Notable successes include a Food and Drug Administration-approved prognostic biomarker for Attention-Deficit Hyperactivity Disorder in the ratio of theta to beta band power at the vertex electrode (Food and Drug Administration, 2013), and a candidate biomarker for acute traumatic brain injury (Thatcher et al., 1989; Naunheim et al., 2010; Prichep et al., 2014). While the validity and appropriate clinical utilization of these procedures remain highly debated (Arns et al., 2013; Saad et al., 2015; Gloss et al., 2016), resolution of these issues may be hamstrung by questionable premises underlying the general practice of QEEG (described below). We believe that the analytic approach motivated by PRED+CT will successfully address these problems and facilitate significant advancement in this field.
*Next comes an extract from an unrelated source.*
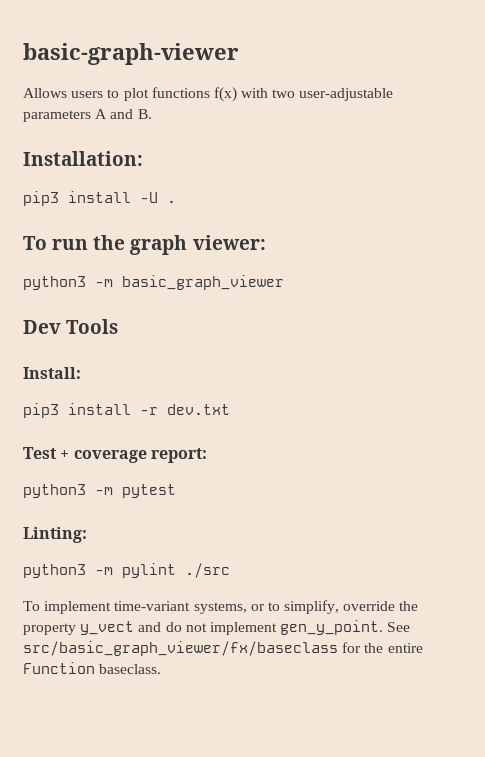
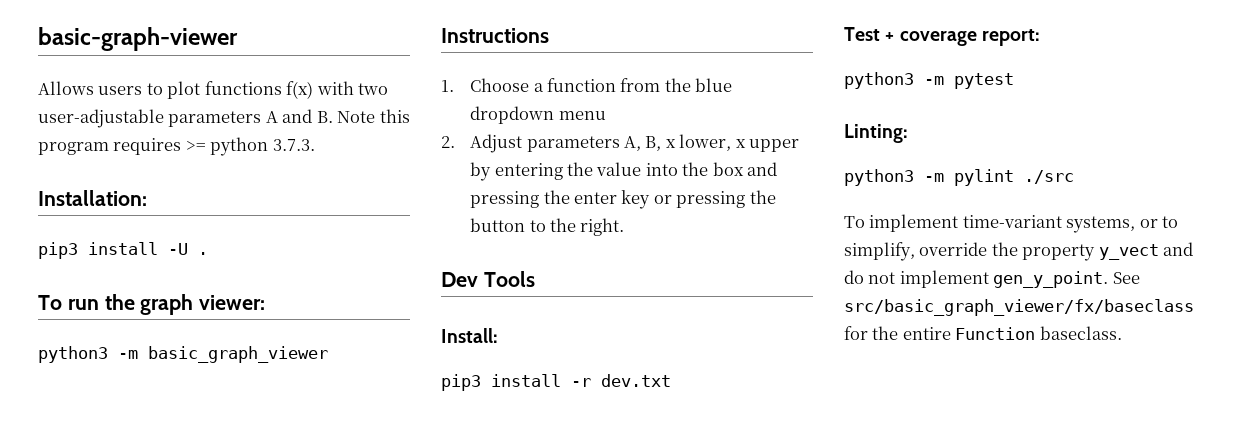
(152, 114) none -> [337,109,410,123] [38,137,315,156] Note this program requires >= python 3.7.3.
(284, 282) none -> [441,28,549,43] [441,78,733,92] [470,106,606,124] [441,134,800,153] [470,162,778,181] [470,190,776,209] [470,218,625,236] // Instructions // 1. Choose a function from the blue dropdown menu // 2. Adjust parameters A, B, x lower, x upper by entering the value into the box and pressing the enter key or pressing the button to the right.

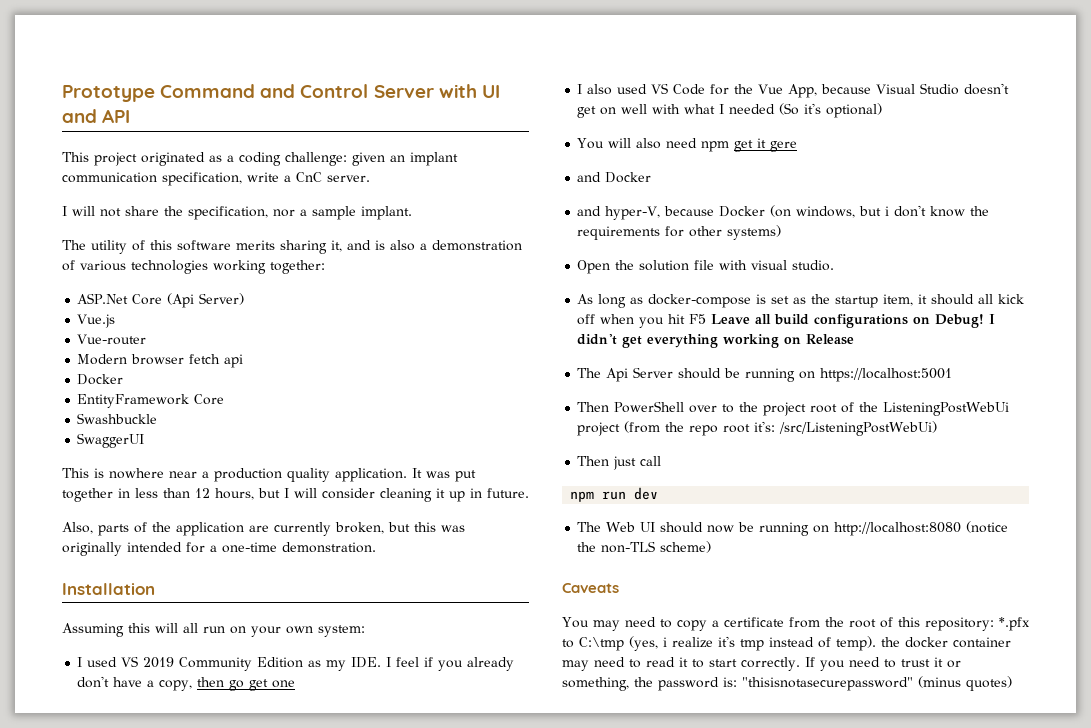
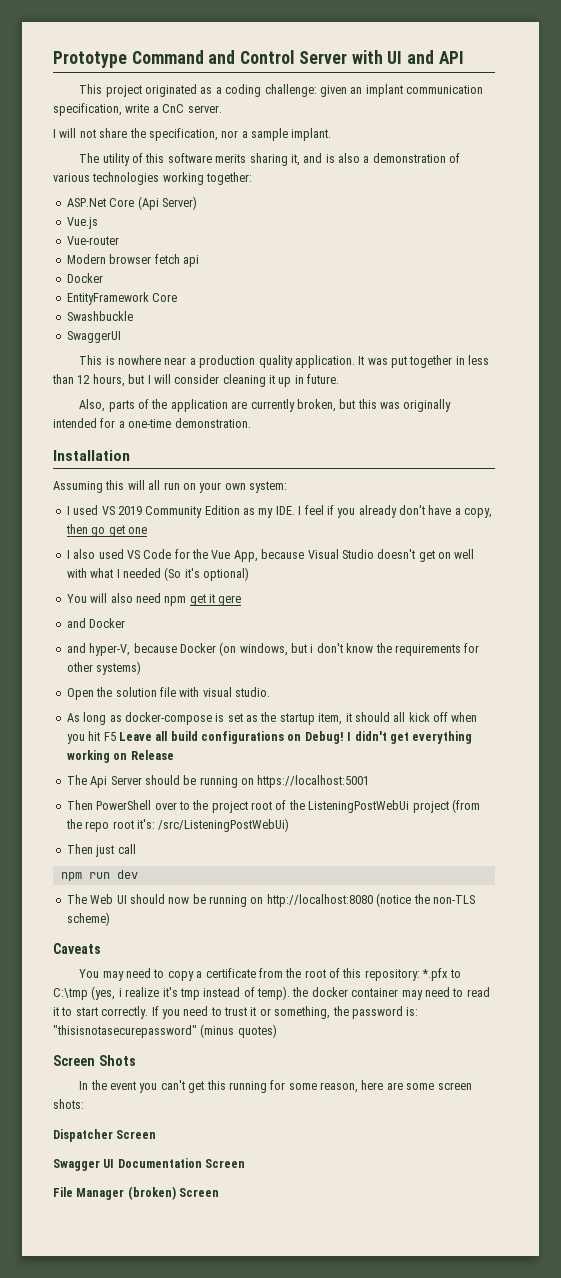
(1012, 683) none -> [53,1055,136,1066] [79,1080,472,1093] [53,1099,84,1109] [53,1129,157,1142] [53,1158,246,1171] [53,1186,220,1200] // Screen Shots // In the event you can't get this running for some reason, here are some screen shots: // Dispatcher Screen // Swagger UI Documentation Screen // File Manager (broken) Screen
This QEEG approach has been highly controversial for a long time for a large number of reasons (Nuwer, 1997; Kaiser, 2000; Thatcher et al., 2003; Nuwer et al., 2005; Coburn et al., 2006). First, simple dissociation from statistical normality can easily be caused by the influence of spurious variables. Statistical dissociation has neither face-valid clinical implication nor clinical utility, as it doesn’t demonstrate that the differentiation will be faithfully reflected at the level of an individual (Amyot et al., 2015). Second, the QEEG approach relies primarily on resting activity, which has highly varied reliability across derived features (Nuwer et al., 2005), and lacks content and construct validity for assessing psychiatric and neurological disorders. Diagnostic criteria may even be the wrong target for associating with brain scans: identification of aberrant neural mechanisms underlying a disorder may be a more fruitful target than phenotypic characterization (Insel et al., 2010; Montague et al., 2012; Gillan and Daw, 2016). Third, the overleveraging of the FFT offers only a superficial decomposition of brain activities. Few studies have aimed to apply highly novel analytic techniques to derive maximally dissociating features of specific diseases (cf. Allen and Cohen, 2010; Lainscsek et al., 2013). Together, these issues reflect a fundamental failure to appreciate how EEG activities mechanistically reflect unique neural computations that may most parsimoniously define disease states.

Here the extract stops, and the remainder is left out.